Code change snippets

== Segment start ==

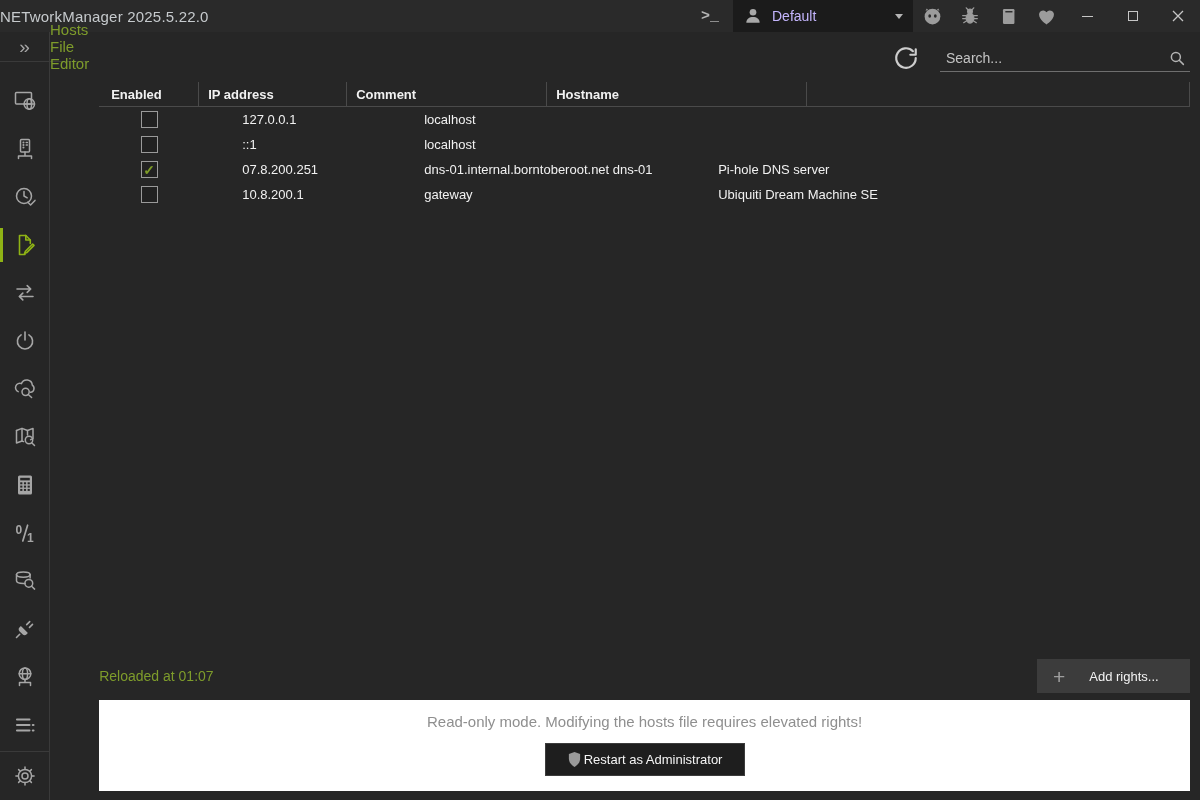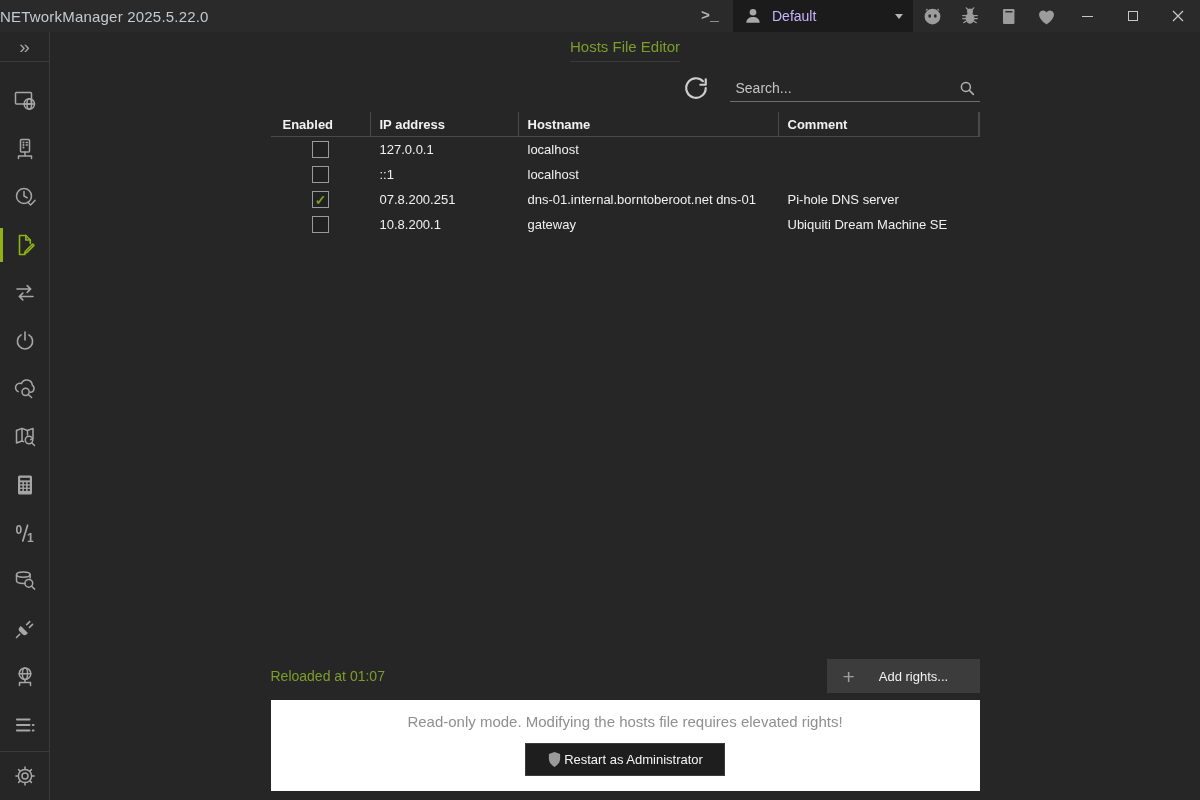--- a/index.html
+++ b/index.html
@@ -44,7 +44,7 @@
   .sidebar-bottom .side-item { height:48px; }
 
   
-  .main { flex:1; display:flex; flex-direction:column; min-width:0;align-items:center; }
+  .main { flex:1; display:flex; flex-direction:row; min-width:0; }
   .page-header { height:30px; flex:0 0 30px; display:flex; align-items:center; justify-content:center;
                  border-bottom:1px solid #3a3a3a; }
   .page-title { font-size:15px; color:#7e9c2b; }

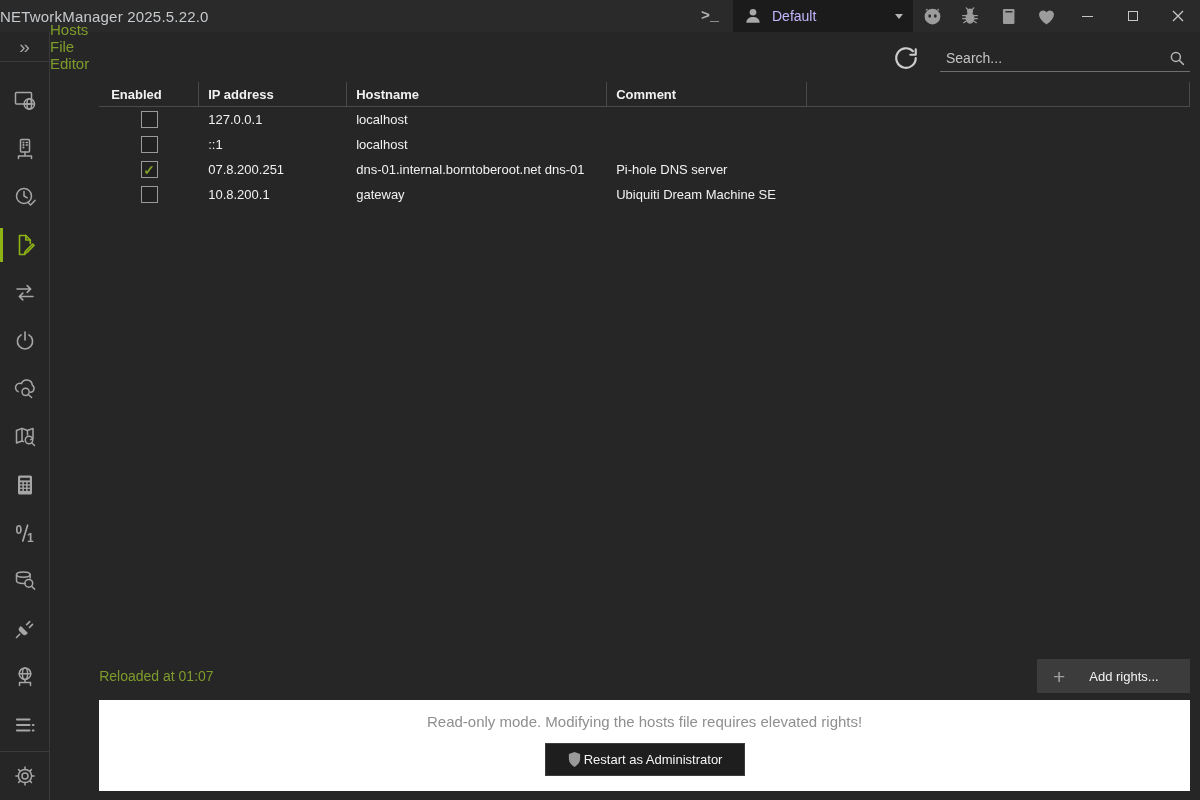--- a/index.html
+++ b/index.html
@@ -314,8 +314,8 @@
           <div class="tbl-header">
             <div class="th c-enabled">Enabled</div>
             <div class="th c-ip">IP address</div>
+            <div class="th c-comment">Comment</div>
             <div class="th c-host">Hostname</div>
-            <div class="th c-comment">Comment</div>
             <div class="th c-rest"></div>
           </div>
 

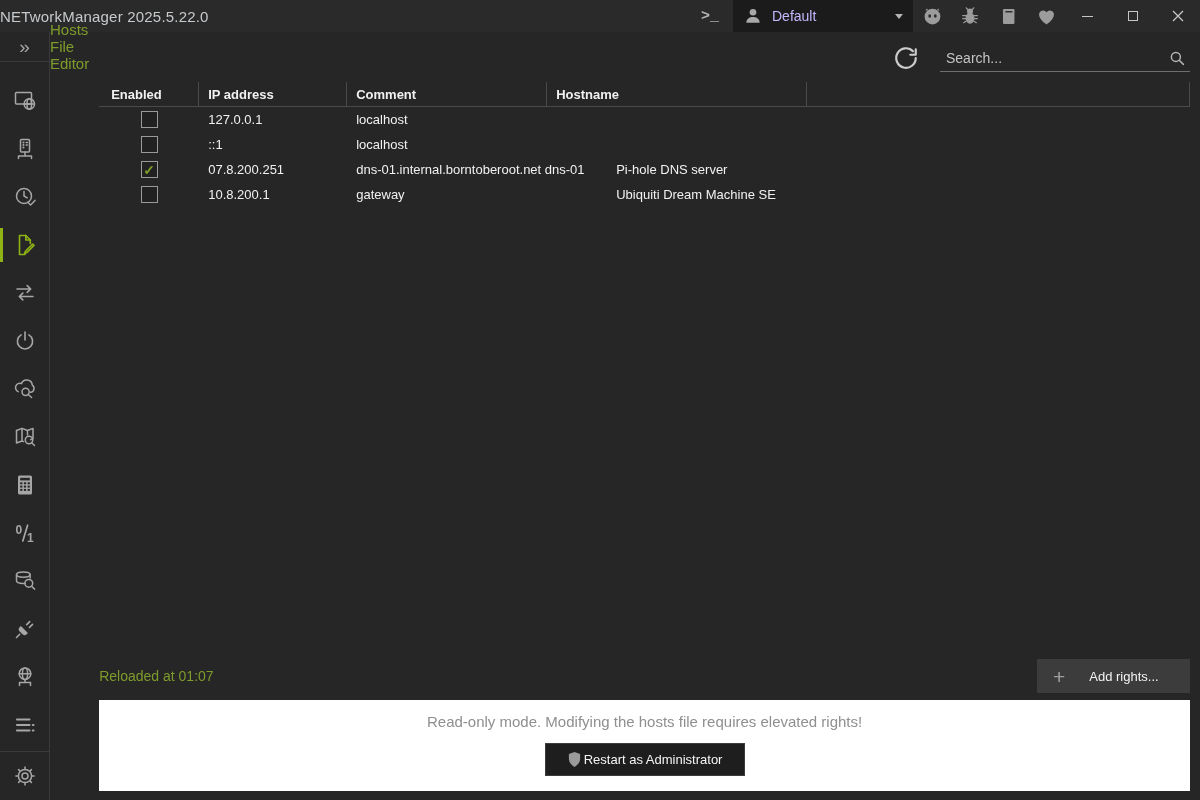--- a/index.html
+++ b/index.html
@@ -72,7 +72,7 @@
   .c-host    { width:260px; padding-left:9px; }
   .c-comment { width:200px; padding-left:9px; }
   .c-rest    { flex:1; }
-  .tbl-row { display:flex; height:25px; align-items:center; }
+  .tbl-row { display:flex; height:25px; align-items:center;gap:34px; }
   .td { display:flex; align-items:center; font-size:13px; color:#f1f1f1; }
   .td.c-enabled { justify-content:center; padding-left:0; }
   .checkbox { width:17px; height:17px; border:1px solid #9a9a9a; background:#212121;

== Segment end ==
== Segment start ==

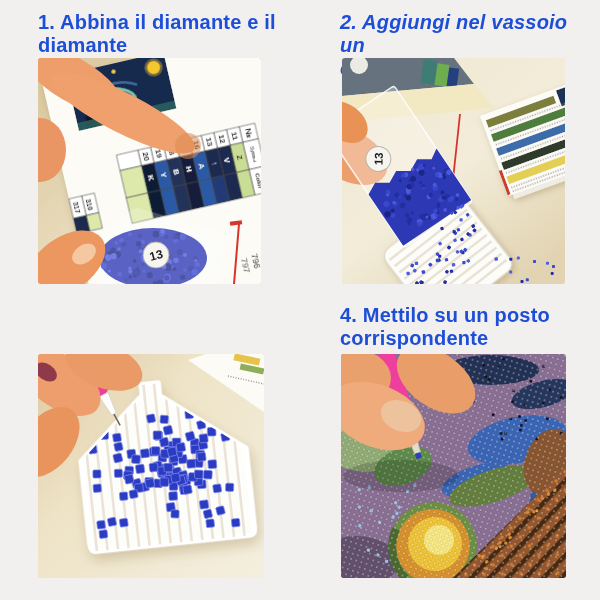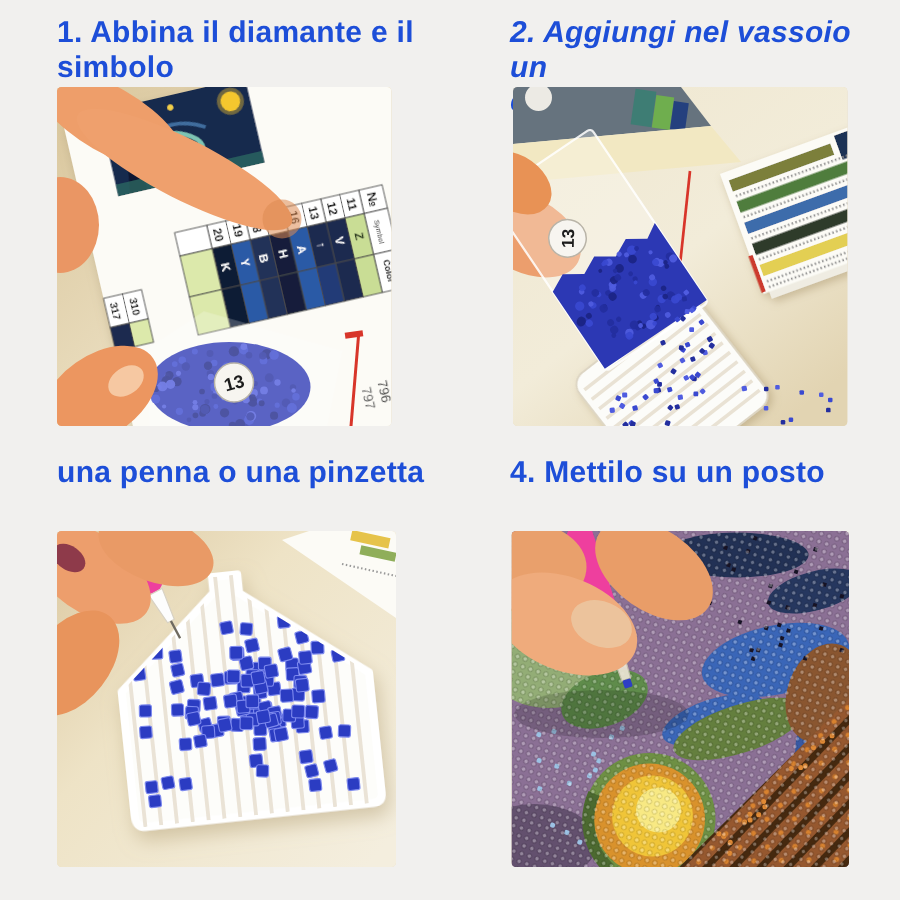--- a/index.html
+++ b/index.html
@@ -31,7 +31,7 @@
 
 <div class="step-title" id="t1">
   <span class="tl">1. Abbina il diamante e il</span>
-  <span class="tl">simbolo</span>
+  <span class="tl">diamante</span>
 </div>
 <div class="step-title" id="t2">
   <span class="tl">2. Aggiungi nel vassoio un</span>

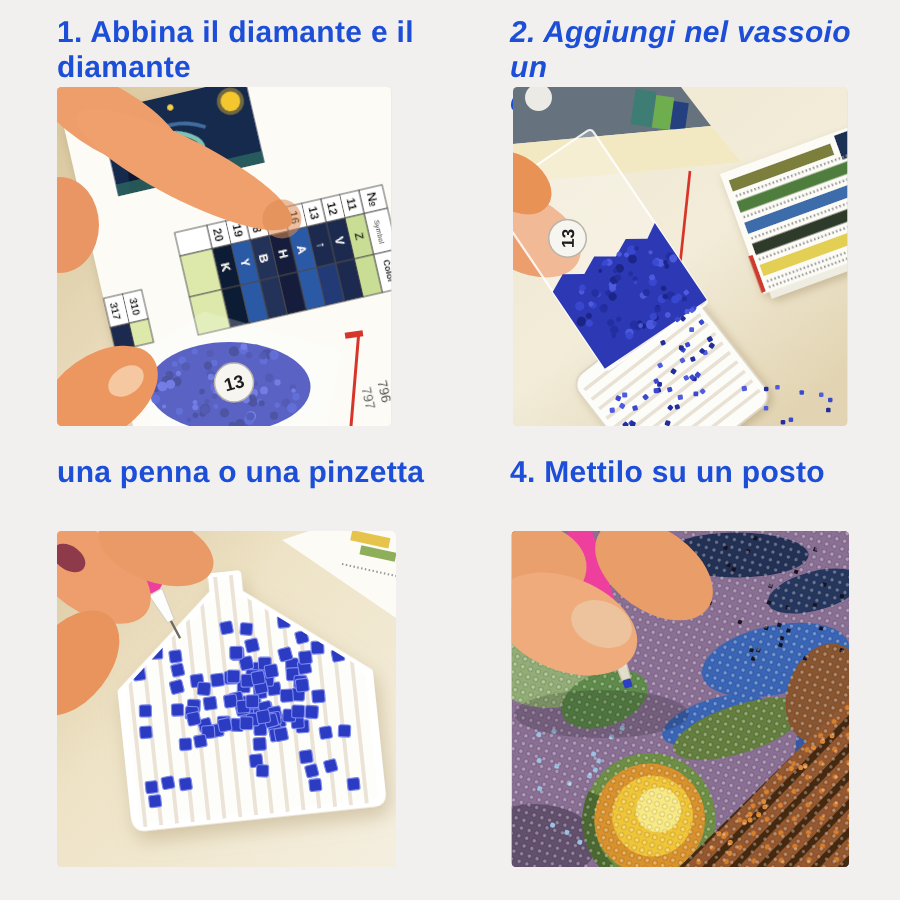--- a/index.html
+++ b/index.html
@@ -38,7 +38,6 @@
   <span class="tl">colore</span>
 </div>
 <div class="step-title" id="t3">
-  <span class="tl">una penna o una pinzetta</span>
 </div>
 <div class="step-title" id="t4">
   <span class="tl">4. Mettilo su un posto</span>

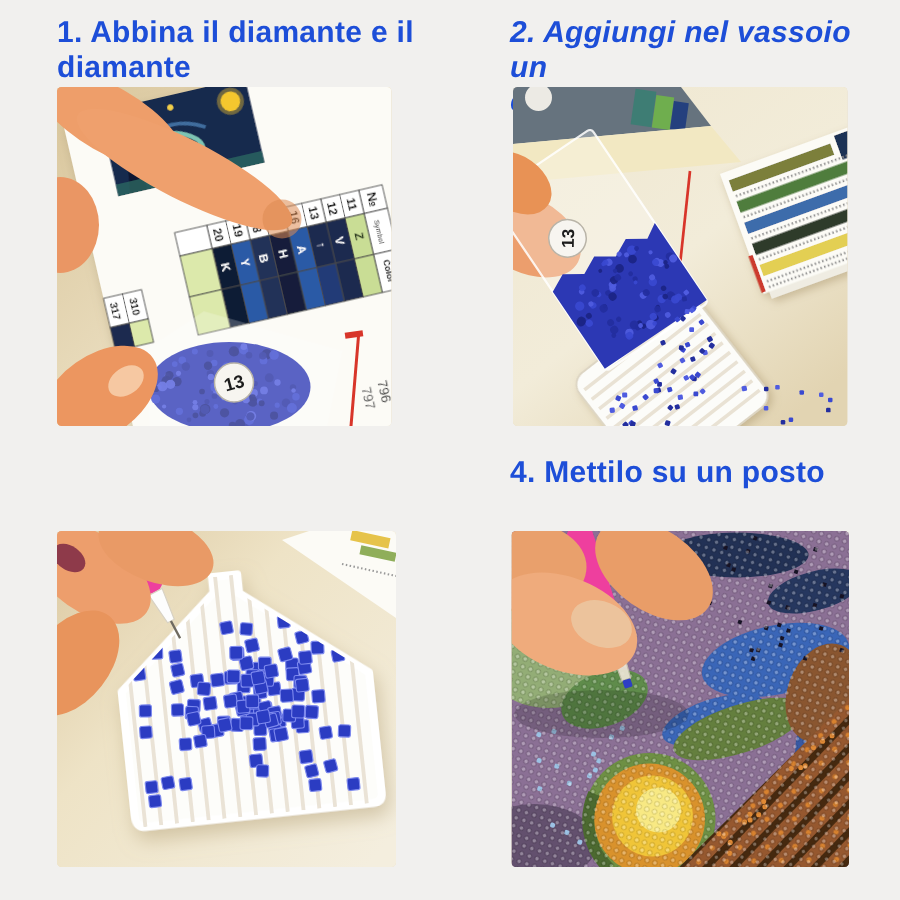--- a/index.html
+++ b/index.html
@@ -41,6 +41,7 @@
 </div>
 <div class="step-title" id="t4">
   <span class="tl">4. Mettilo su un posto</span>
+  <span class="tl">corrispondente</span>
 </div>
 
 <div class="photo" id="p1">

== Segment end ==

▸ **Task instructions**
If a line in the records above includes the string "padding", copy it.

▸ **The completed task**
   .c-host    { width:260px; padding-left:9px; }
   .c-comment { width:200px; padding-left:9px; }
   .td.c-enabled { justify-content:center; padding-left:0; }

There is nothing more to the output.